The science behind the threat is that eruptions on the sun (solar storms, seen as sunspots) could induce ground currents (GICs) in the Earth capable of damaging extra-high-voltage transformers and other elements of the grid.

The largest known geomagnetic storm occurred in1859. Known as the Carrington Event, the storm was “three times as intense as the most severe geomagnetic storm of the past thirty years.”

The Carrington storm took 17 hours, 40 minutes to reach the Earth, and it produced auroras seen around the world.

The Carrington Event is vividly described in the book: The Sun Kings, The Unexpected Tragedy of Richard Carrington & the Tale of How Modern Astronomy Began, by Stuart Clark.

A geomagnetic storm in 1989 caused the grid in Quebec, Canada to fail.

The report says, “GICs can overload the grid, causing severe voltage regulation problems and, potentially, widespread power outages. Moreover, GICs can cause intense internal heating in extra-high-voltage transformers, putting them at risk of failure or even permanent damage.” And, there are “300 EHV transformers in the United States” that are at risk.

Satellites, GPS and all communication systems are also at risk with a severe geomagnetic storm.

EHV transformers take at least a year to build and there are only a few manufacturers in the world capable of building these units; possibly none in the United States.

It should be noted that all services that depend on electricity, such as lighting, elevators, gasoline station pumps, refrigeration, etc. won’t function when the grid goes down.

There is the potential for extended outages, weeks or months, that could cause severe unrest in affected populations.

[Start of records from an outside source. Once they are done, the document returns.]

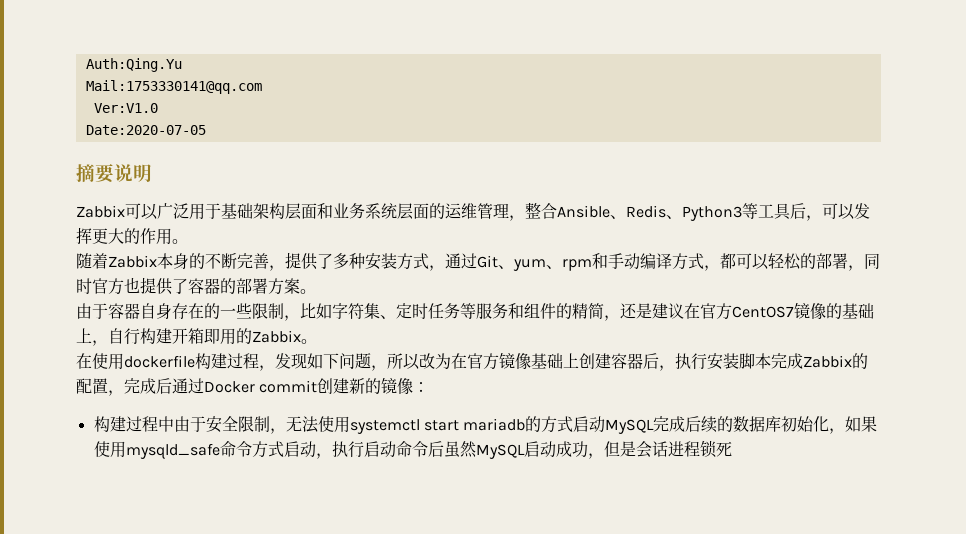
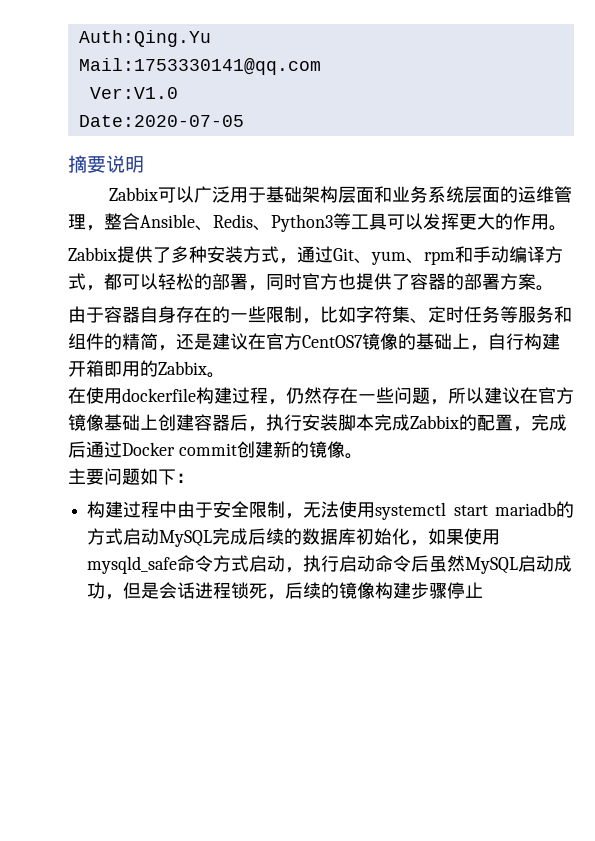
[790,203,822,221] 后， -> (387, 221) none
[76,253,285,271] 随着Zabbix本身的不断完善， -> [68,247,117,261] Zabbix
[275,353,339,369] 发现如下 -> [286,387,394,404] 仍然存在一些
[419,353,451,369] 改为 -> [484,387,520,404] 建议
(414, 386) none -> [344,453,363,459] [68,468,176,485] 。 // 主要问题如下
(732, 449) none -> [267,582,484,600] ，后续的镜像构建步骤停止

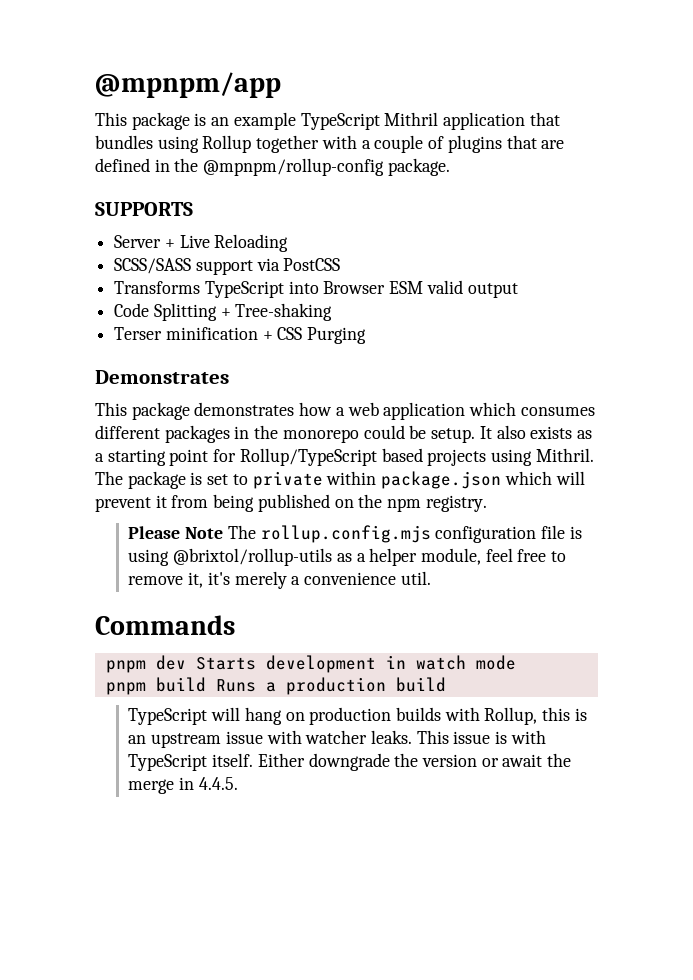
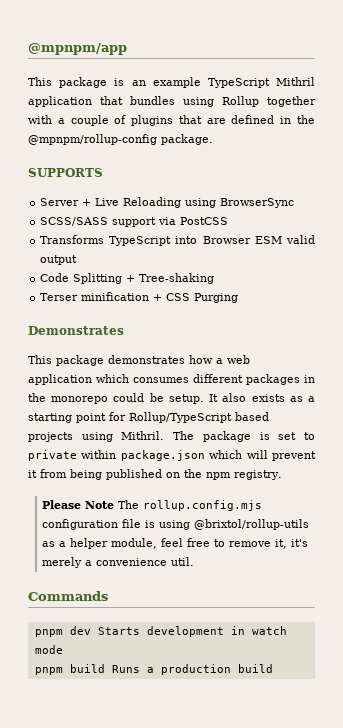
(289, 243) none -> [185,198,295,208] using BrowserSync
[128,707,587,725] [128,730,546,748] [128,753,572,771] [128,777,238,794] // TypeScript will hang on production builds with Rollup, this is an upstream issue with watcher leaks. This issue is with TypeScript itself. Either downgrade the version or await the merge in 4.4.5. -> (273, 668) none

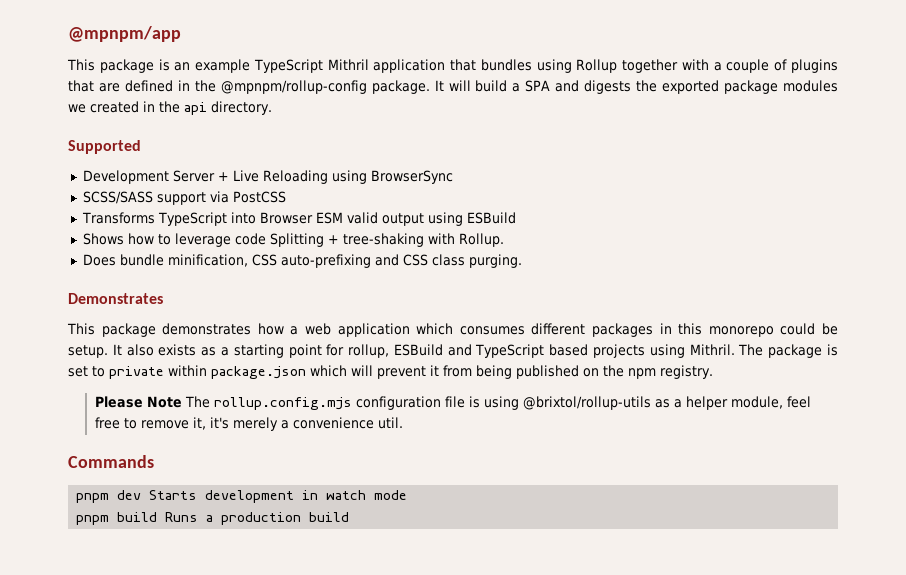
[28,168,103,177] // SUPPORTS // -> [434,80,839,94] [68,101,272,115] [68,140,141,154] [82,170,169,184] It will build a SPA and digests the exported package modules we created in the api directory. // Supported // Development
[40,273,215,284] [40,292,239,303] // Code Splitting + Tree-shaking // Terser minification + CSS Purging -> [427,212,516,226] [82,233,504,247] [82,254,522,268] using ESBuild // Shows how to leverage code Splitting + tree-shaking with Rollup. // Does bundle minification, CSS auto-prefixing and CSS class purging.
[28,393,46,402] the -> [678,323,703,335] this
[129,412,232,423] Rollup/TypeScript -> [348,344,545,358] rollup, ESBuild and TypeScript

These storms are virtually impossible to predict. Fortunately, storms of sufficient intensity to bring down electric grids are rare. In North America, a severe storm would probably only affect the northern parts of the United States and the major cities of Canada, but these are intensely populated areas.

The report indicates that hardening all grids, by using capacitors, etc., is probably economically prohibitive.

No matter how small the probability, a Carrington-like event is bound to occur in the future.

While there is no immediate solution to the threat, it spotlights how the sun affects the Earth.  Could Svensmark be right in his assertion that solar storms, or the lack thereof, affect the climate?

The book, The Sun Kings, provides an historic perspective on the sun’s relationship with the Earth.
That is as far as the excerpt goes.